(Data records):
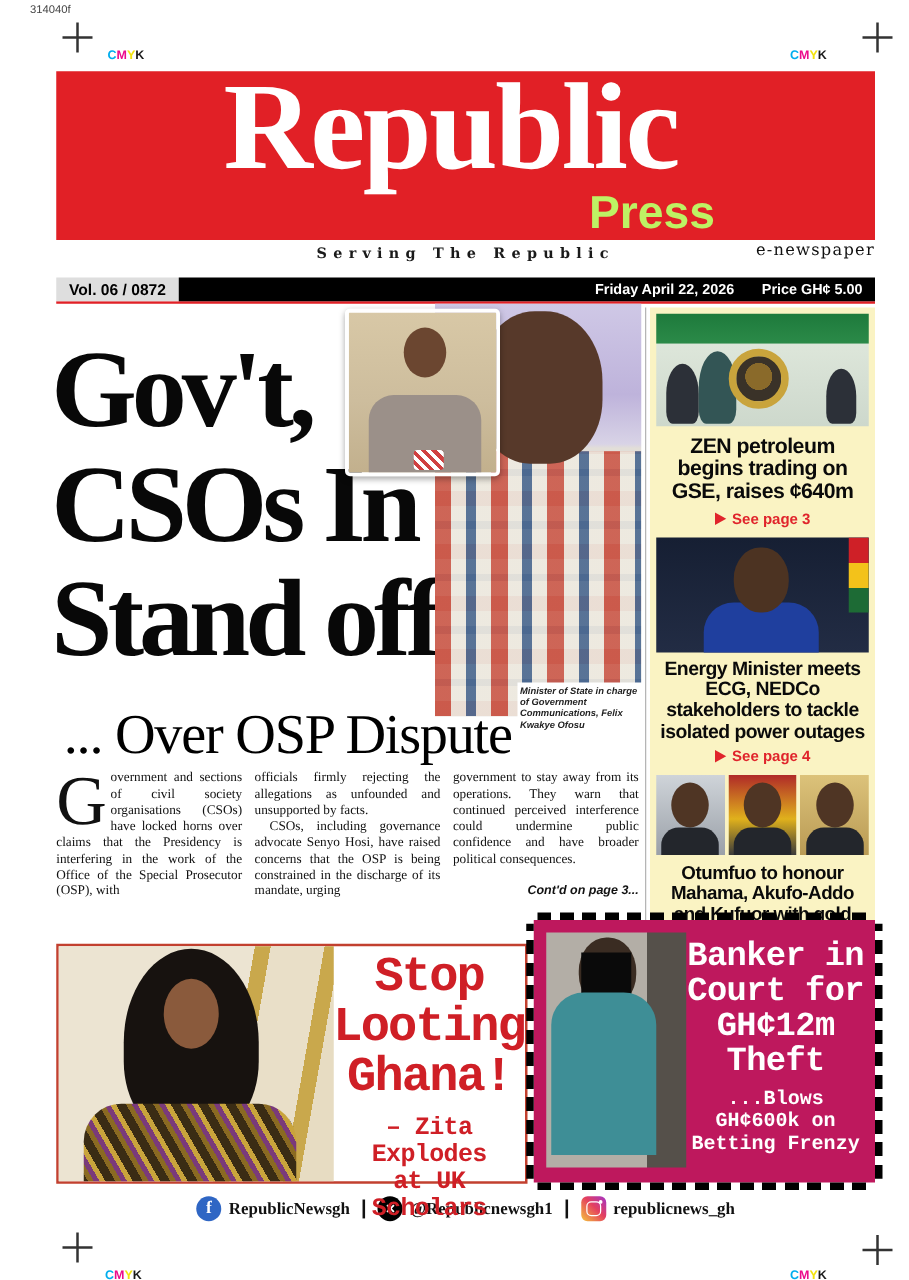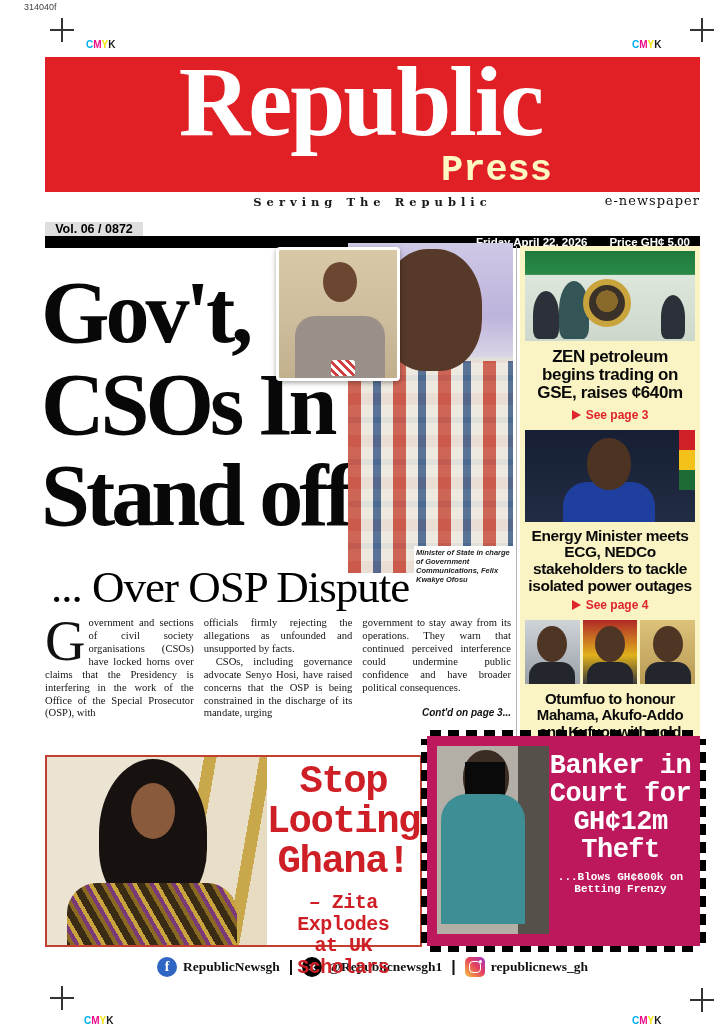--- a/index.html
+++ b/index.html
@@ -21,8 +21,8 @@
   .masthead { position:relative; height:135px; background:#e12026; }
   .masthead-title { position:absolute; left:0; right:24px; top:-12px; text-align:center;
     font-family:"Liberation Serif", serif; font-weight:bold; font-size:99px; color:#fff; letter-spacing:-2px; }
-  .masthead-press { position:absolute; right:148px; bottom:1px;
-    font-family:Liberation Mono, monospace; font-weight:bold; font-size:37px; color:#fef9c3; }
+  .masthead-press { position:absolute; right:128px; bottom:1px;
+    font-family:Liberation Sans, sans-serif; font-weight:bold; font-size:37px; color:#bef264; }
 
   .tagline-row { position:relative; height:30px; }
   .tagline { text-align:center; padding-top:3px; font-family:"DejaVu Serif", serif; font-weight:bold;

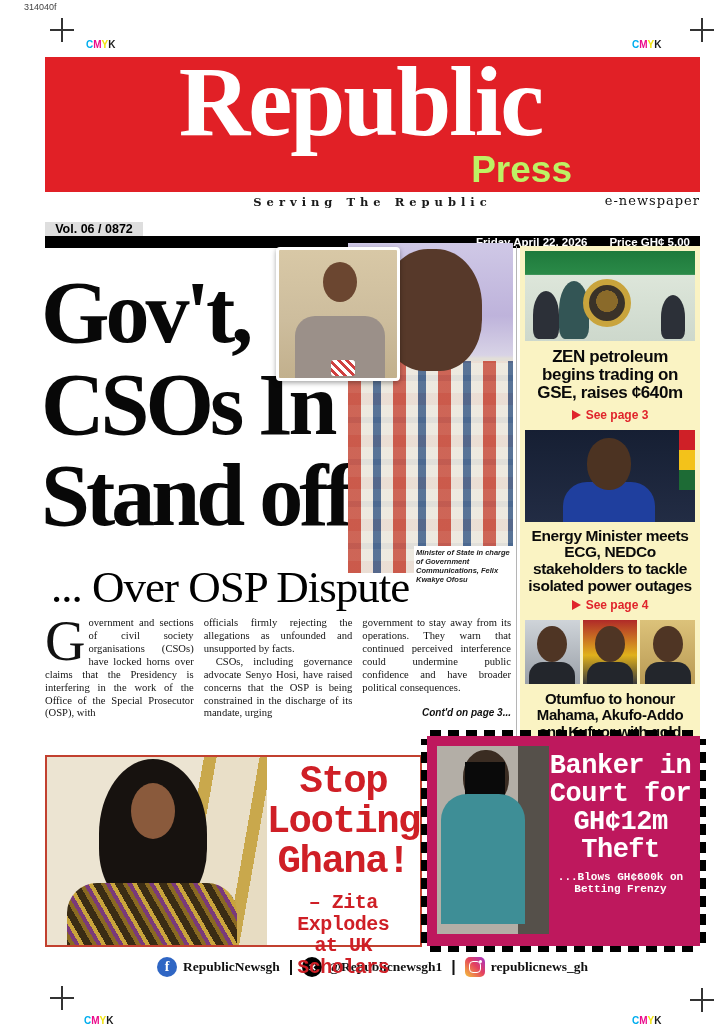--- a/index.html
+++ b/index.html
@@ -29,7 +29,7 @@
     font-size:11.5px; letter-spacing:5px; color:#1a1a1a; }
   .enews { position:absolute; right:0; top:1px; font-family:"DejaVu Serif", serif; font-size:13px; letter-spacing:1px; color:#111; }
 
-  .info-bar { display:flex; height:21px; border-bottom:2.5px solid #e12026;flex-direction:column; }
+  .info-bar { display:flex; height:21px; border-bottom:2.5px solid #e12026; }
   .vol-box { width:98px; background:#dedede; font-weight:bold; font-size:12.5px;
     display:flex; align-items:center; justify-content:center; color:#000; }
   .bar-black { flex:1; background:#000; display:flex; align-items:center; justify-content:flex-end;

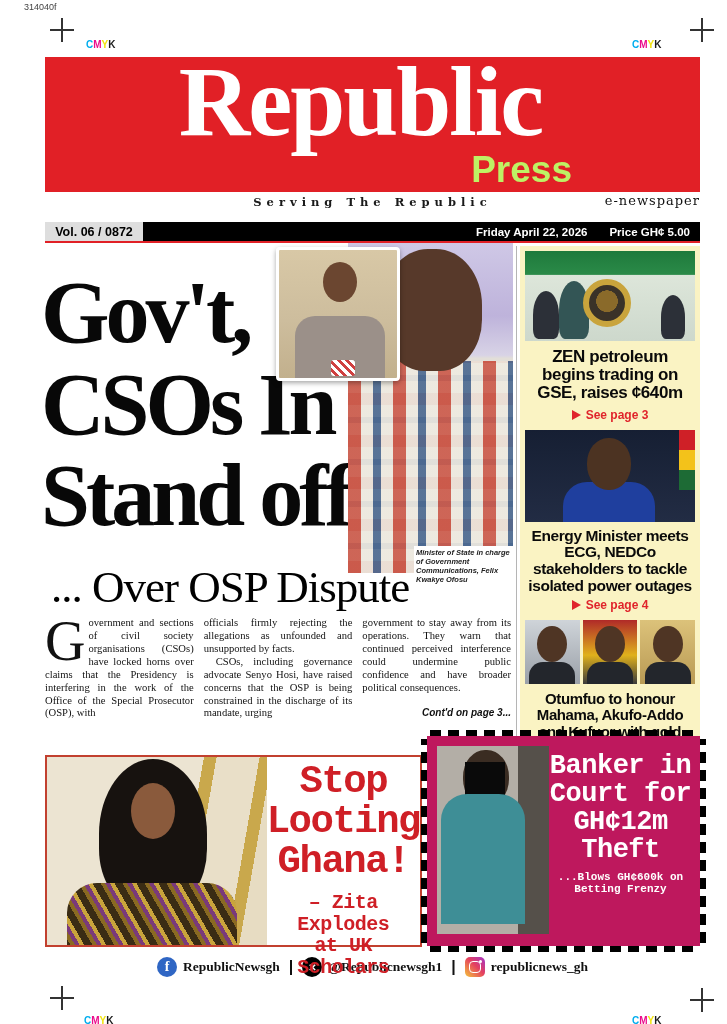--- a/index.html
+++ b/index.html
@@ -130,7 +130,7 @@
   .banker-torso { position:absolute; left:4px; top:48px; width:84px; height:130px; border-radius:26px 26px 0 0; background:#3e8e96; }
   .banker-text { flex:1; color:#fff; text-align:center; padding-top:6px; }
   .banker-headline { font-weight:bold; font-size:27px; line-height:1.04; letter-spacing:-0.5px; }
-  .banker-sub { font-weight:bold; font-size:11px; line-height:1.1; margin-top:7px; }
+  .banker-sub { font-weight:bold; font-size:16px; line-height:1.1; margin-top:7px; }
 
   
   .footer-social { margin-top:9px; display:flex; align-items:center; justify-content:center; gap:9px; }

(Exercise directions):
Show each line of the records above containing "center".

(Result):
   .masthead-title { position:absolute; left:0; right:24px; top:-12px; text-align:center;
   .tagline { text-align:center; padding-top:3px; font-family:"DejaVu Serif", serif; font-weight:bold;
     display:flex; align-items:center; justify-content:center; color:#000; }
   .bar-black { flex:1; background:#000; display:flex; align-items:center; justify-content:flex-end;
   .banker-text { flex:1; color:#fff; text-align:center; padding-top:6px; }
   .footer-social { margin-top:9px; display:flex; align-items:center; justify-content:center; gap:9px; }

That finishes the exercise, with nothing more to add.